Cumhuriyet ilanının hemen ardından Kürdlerin ulusal ve demokratik hakları uğrunda sürdürdükleri mücadeleleri kanla bastırmak, devletin öncelikli politikası halini aldı. CHP’nin “tek parti” ve “tek şef” “milli şef” anlayışı tekçiliğin inşa edilmiş olduğunu gösteriyordu. İşte bu tekçi anlayış “Takriri Sûkun” yasasını çıkarıp “İstiklal Mahkemelerini” kurarak Kürdlere karşı acımasız yüzünü göstermeye başlamıştı. Şeyh Said ayaklanmasından sonra CHP hükümeti, 24 Eylül 1925 tarihinde de “Şark Islahat Planı”nı hayata geçirerek, bölgedeki önemli aileleri mecburi iskana tabi tutarak sürgün etti. Bu sürgün devletin resmi belgelerinde (17 Temmuz 1927), “Bazı Eşhasın Şark Menatıkından Garp Vilâyetlerine Nakillerine Dair Kanun” olarak anılmaktadır.

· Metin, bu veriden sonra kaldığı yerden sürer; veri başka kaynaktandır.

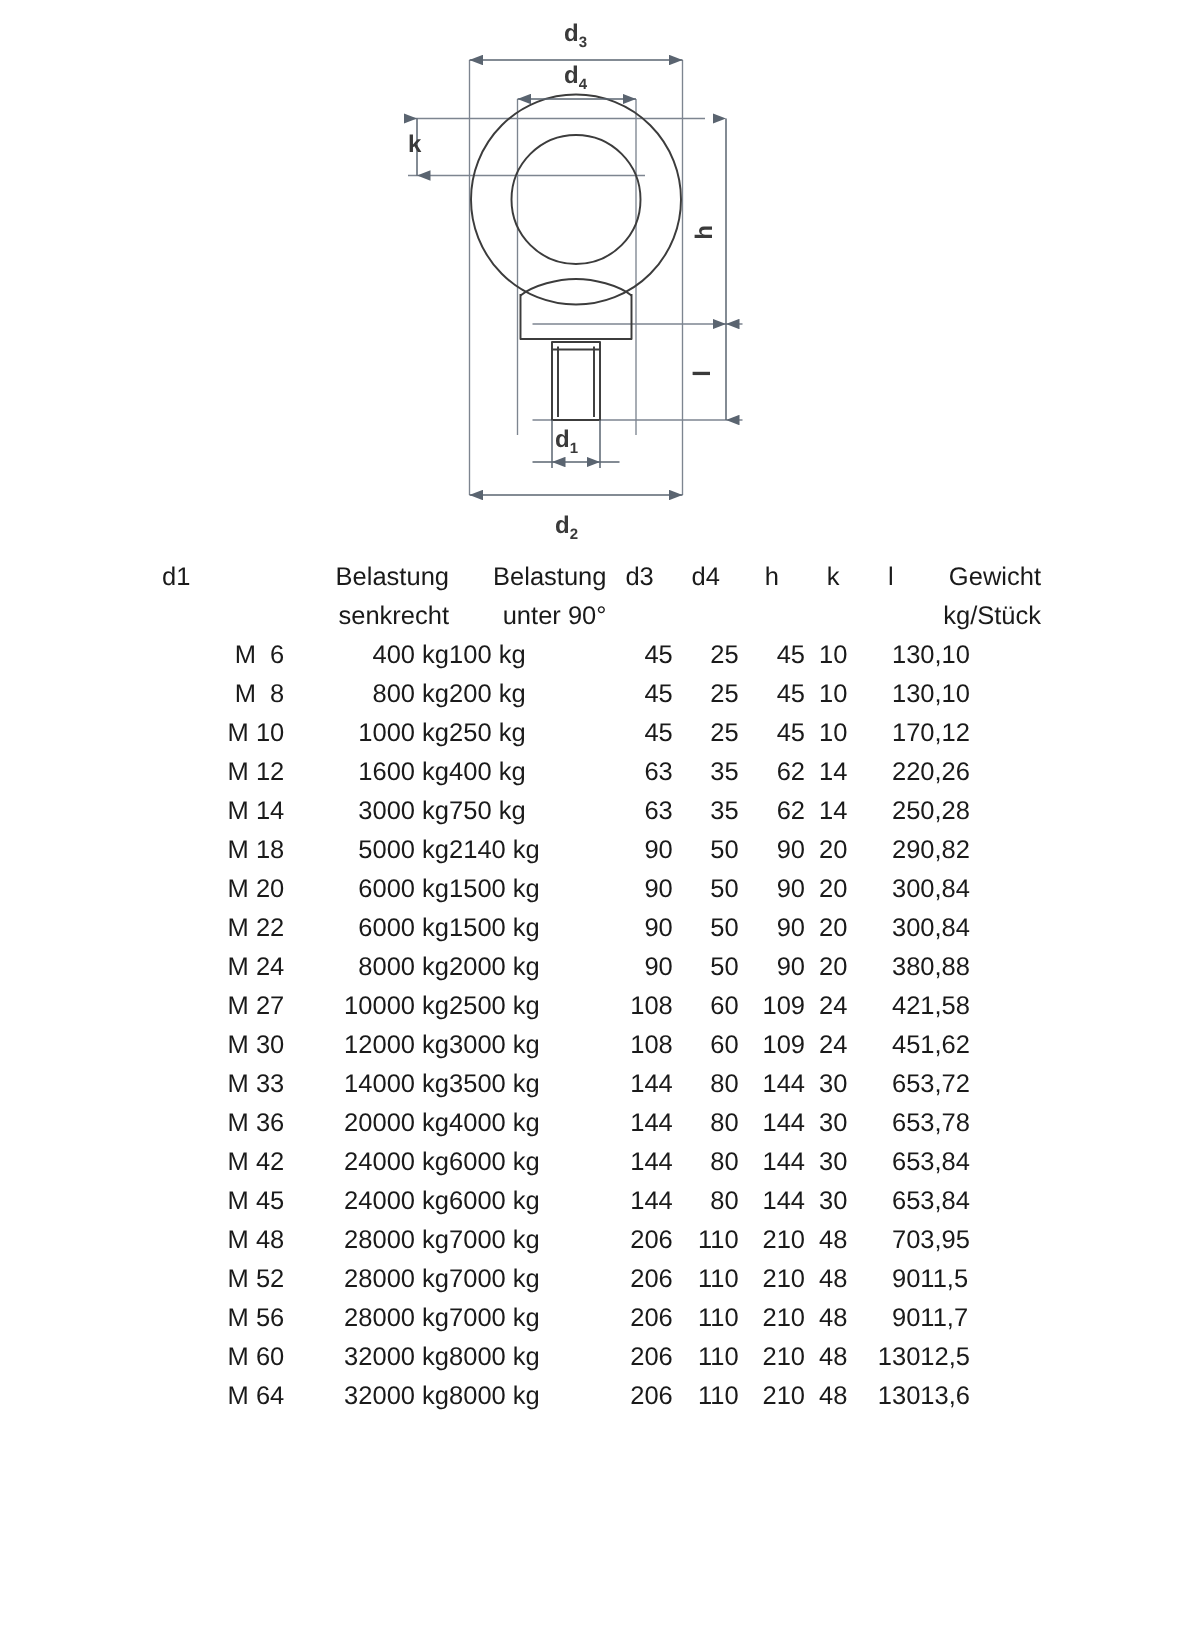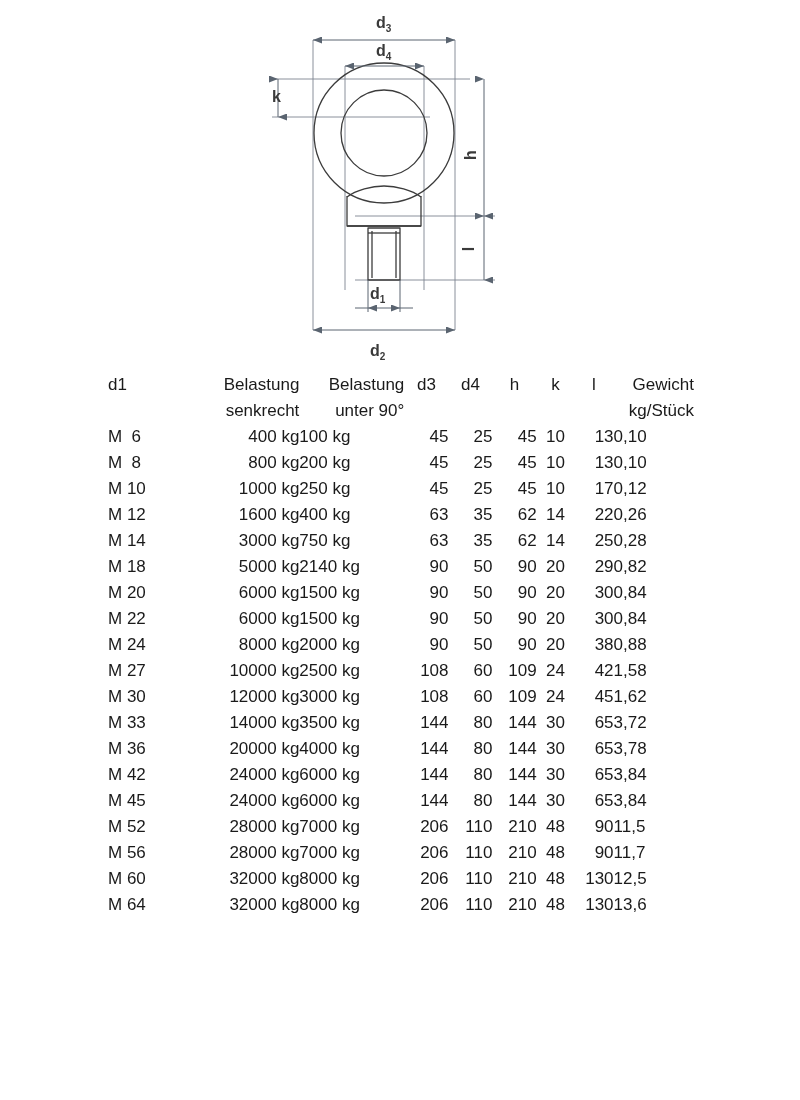"M 6" .col-d1 { text-align: left -> right }
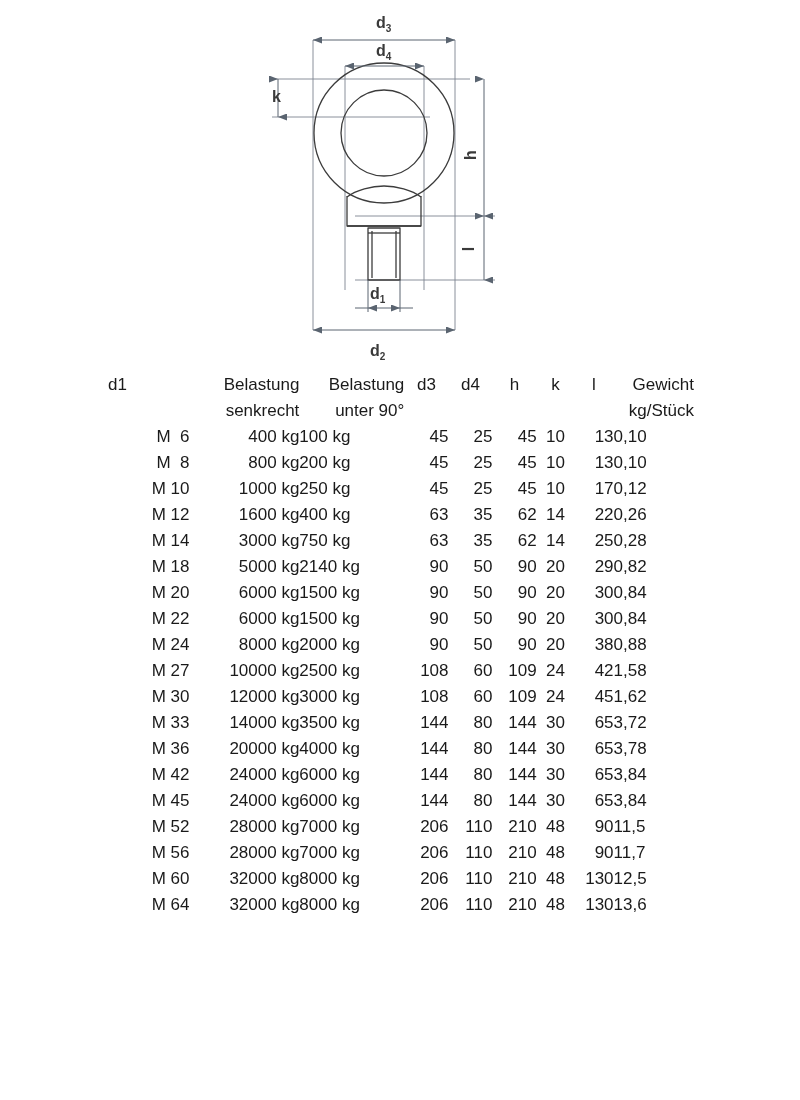"M 48" tr { html: none -> <tr> <td>M 48</td> <td>28000 kg</td> <td>7000 kg</td> <td>206</td> <td>110</td> <td>210</td> <td>48</td> <td>70</td> <td>3,95</td> </tr> }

Mustafa Kemal başkanlığında Fevzi Çakmak ve genel müfettiş İ.Tali Öngören’in de olduğu heyet 29 Aralık 1929 günü kanun hükmünde bir kararname ile Haziran ayında Ağrı’ya yönelik harekat yapılmasını karar bağlamıştı.

Zilan Deresi Katliamı bir vahşetin adıdır. Ağrı direnişlerini bastırmak üzere bölgede konuşlandırılmış olan TSK’ya bağlı 7. ve 9. Kolordu 1930 yılının Temmuz ayında üçüncü Ağrı Harekâtı başlamadan önce 11 Haziran 1930 tarihinde; Ağrı direnişçilerine karşı silahlı müdahaleye başladı. Bölgede geniş çaplı başlatılan operasyonlar sonucunda askerler girdiği yerleri yakıp yıkıyor, malları talan ediyor; çocuk, kadın ve yaşlı demeden önüne çıkan herkesi sorgusuz kurşuna diziyordu. Havadan 80 uçak ile yapılan bombardımanlar sonucu dereler kan akmaya başladı. Bu operasyon esnasında Van’ın Erciş ilçesindeki 220 köyden oluşan Zilan Deresi’nde 45 binden fazla insanın öldürüldüğü bir katliam gerçekleştirdi. Bu katliamda hamile Kürd kadınlarının süngülerle karınları deşildi, binlerce bebek anne karnında öldürüldü. Bin beş yüz kişi kafası kesilerek öldürüldü. Ölenlerin büyük çoğunluğu kadın, çocuk ve yaşlılardan oluşmaktaydı. Askerler yöre halkının mallarını da ganimet sayıp talan etti, köylülerin hayvanlarını da öldürüldü , meralar ateşe verildi. Katliamın ardından bölge halkının tüm mallarına el konuldu . Zilan Deresi olayı kelimenin tam anlamı ile bir soykırım hareketiydi.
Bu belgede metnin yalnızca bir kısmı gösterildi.